This month is the 80th anniversary of the Allied liberation of the largest of the Nazi death camps at Auschwitz-Birkenau on January 27, 1945.
Auschwitz alone was responsible for the deaths of at least a million Jewish men, women and children, including babies.
Altogether, six million Jews and a million others were murdered in concentration camps across German-occupied Europe in the Second World War.
Haringey libraries are encouraging people of all ages to learn from the past to eliminate all forms of bigotry and hatred.
A Saturday session is being held at Coombes Croft Library in Tottenham High Road on January 25 from11am to 12noon, and Monday session at Hornsey Library in Haringey Park, off Crouch Hill, on January 27, from 4pm to 5pm, where youngsters create butterflies in remembrance of the murdered children. The activity is suitable for ages five to 12.
Haringey Council is one of 80 local authorities and organisations taking part in a nationwide ‘80 Candles for 80 Years’ education project.
Haringey’s input is based on the life of the late Naomi Blake, a Holocaust survivor living in Muswell Hill who went on to become an internationally-acclaimed sculptor.
Naomi and her sister Malchi were separated from their family by the Nazis and forced into slave labour in a German munitions factory. But they got through it and also survived a death march.
But her family of 32 had been decimated and only eight were still alive by 1945.
Naomi later settled in north London, where she married German refugee Asher Blake in 1955, then enrolled in evening classes at the Hornsey School of Art, now part of Middlesex University, to become an artist.
A candleholder created by Haringey is on display at Hornsey Library, inspired by Naomi’s Memorial to the Holocaust sculpture.
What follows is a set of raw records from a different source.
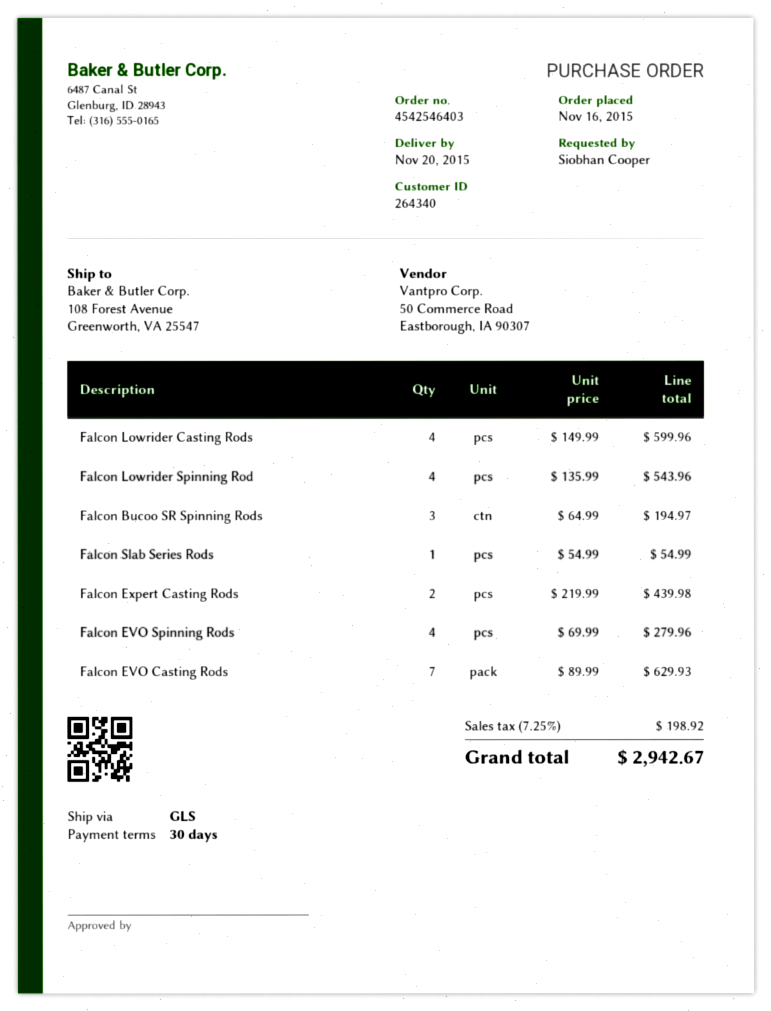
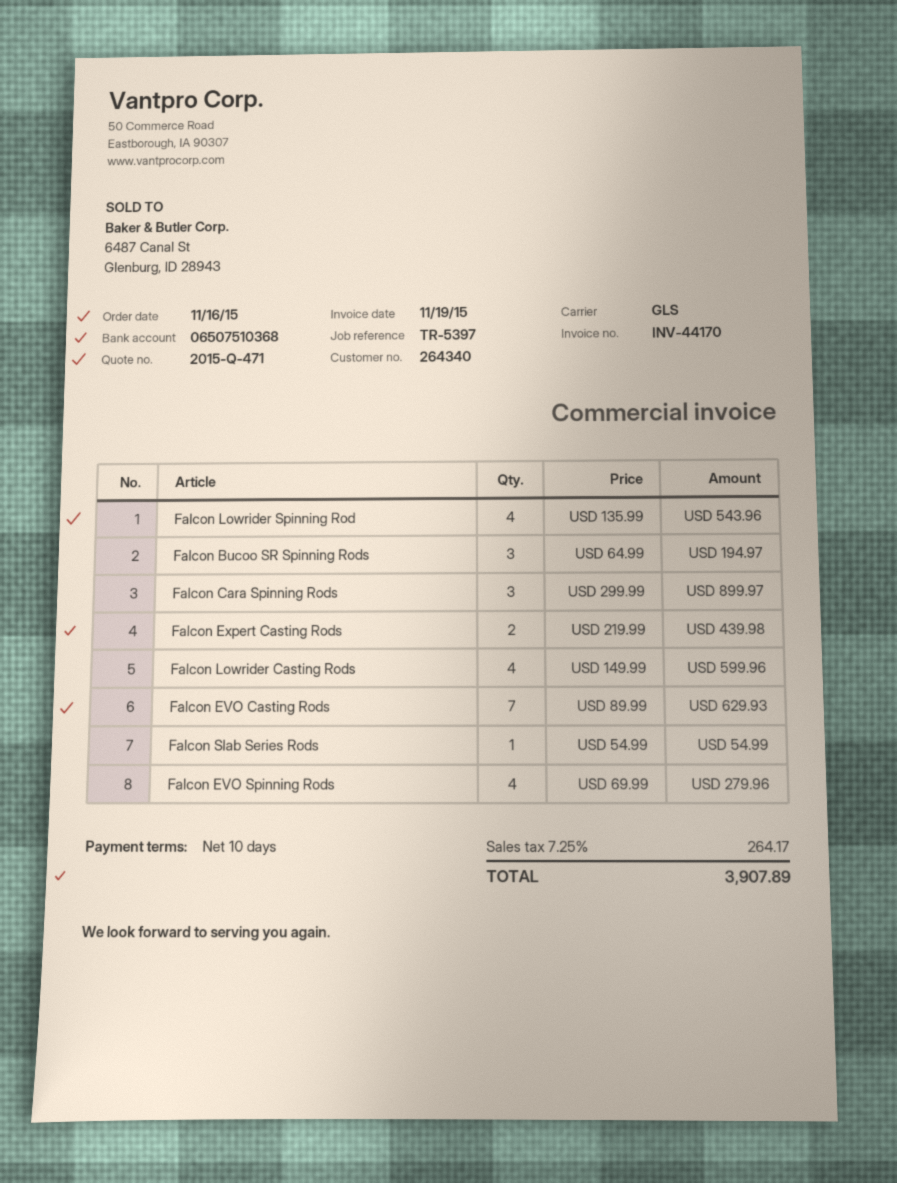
payment terms: 30 days -> 10 days
Falcon Cara Spinning Rods: none -> 3 x 299.99 = 899.97
tax: 7.25% = 198.92 -> 7.25% = 264.17
total: 2942.67 -> 3907.89

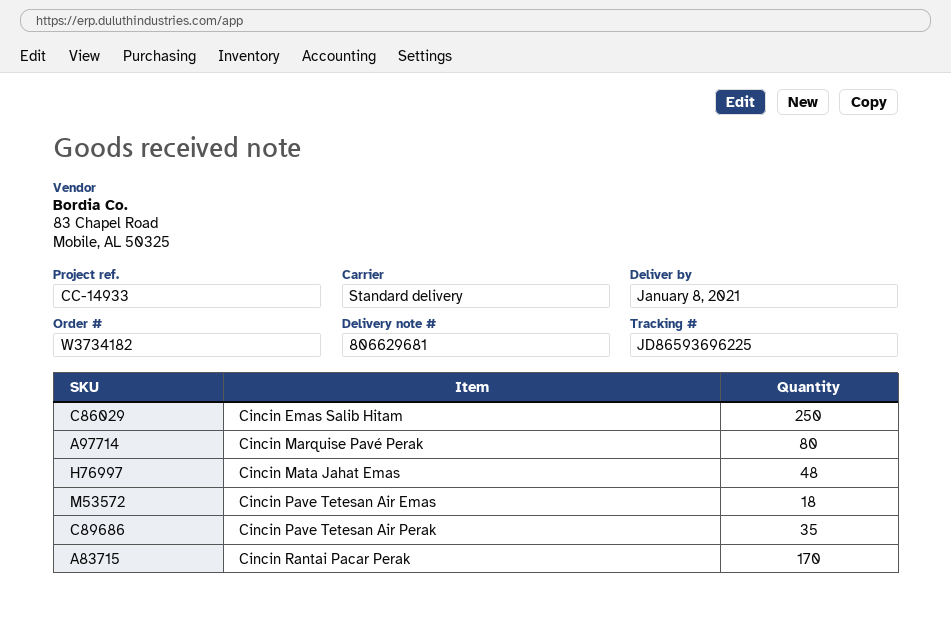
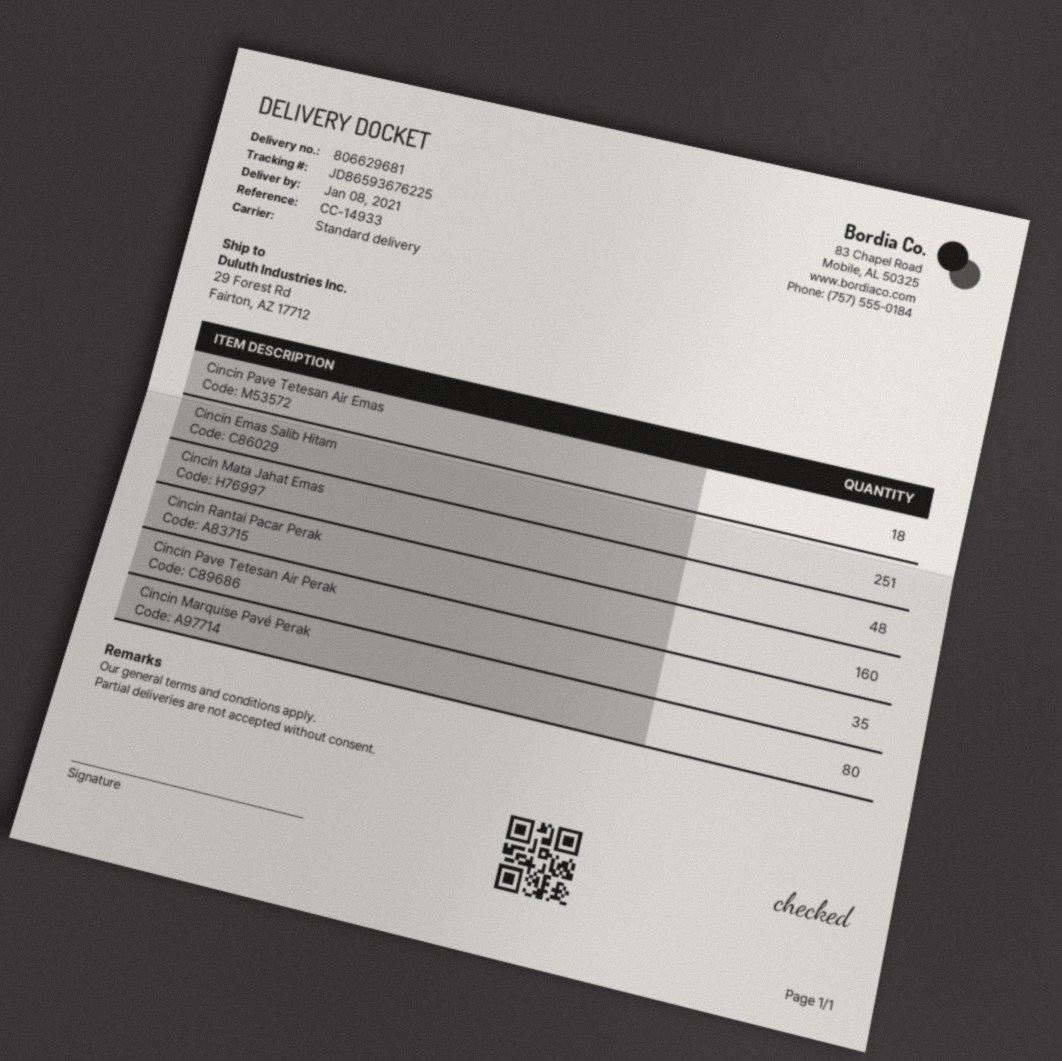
tracking number: JD86593696225 -> JD86593676225
Cincin Emas Salib Hitam: 250 -> 251
Cincin Rantai Pacar Perak: 170 -> 160

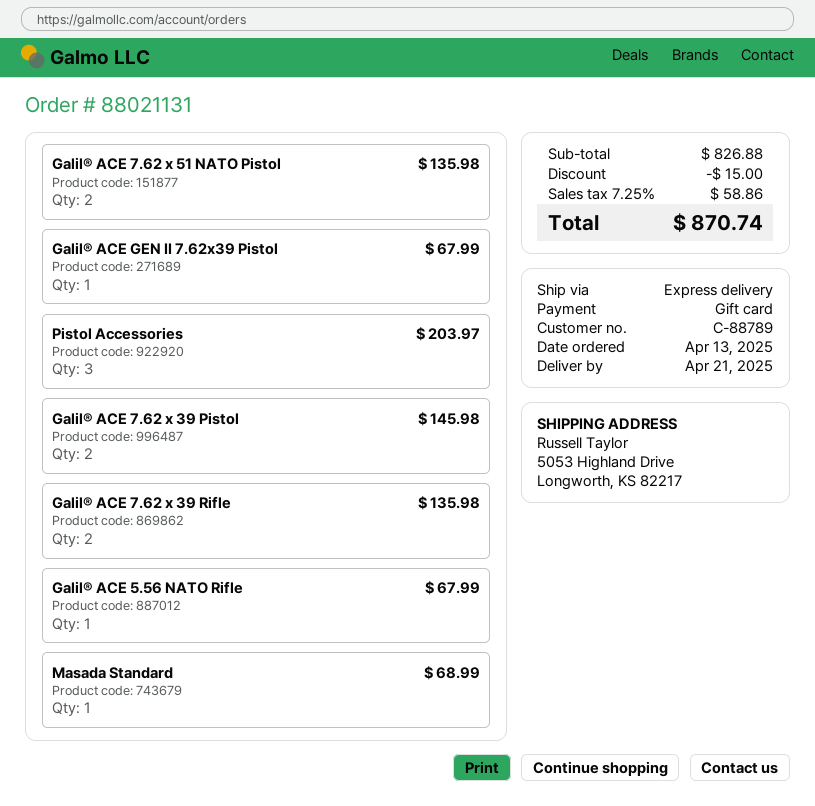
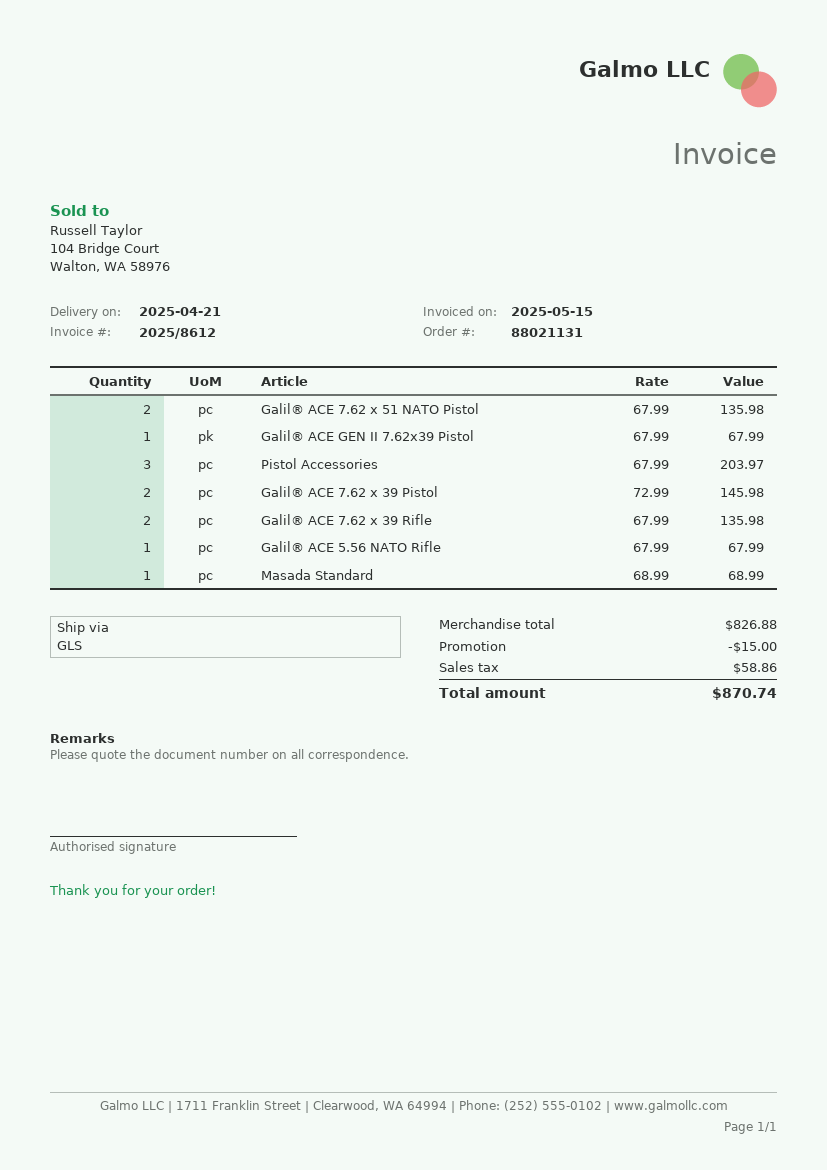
shipping method: express -> GLS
The Jewish population of Europe was nine million when Hitler came to power in Germany in 1933. His ideology of hate led to two-thirds being exterminated by the end of the Second World War.
Holocaust Day also marks other genocides since, including those in Cambodia, Rwanda, Bosnia and Darfur.
But nothing ever came near the industrial scale of the Nazi state-planned extermination that wiped out a third of the world’s Jews.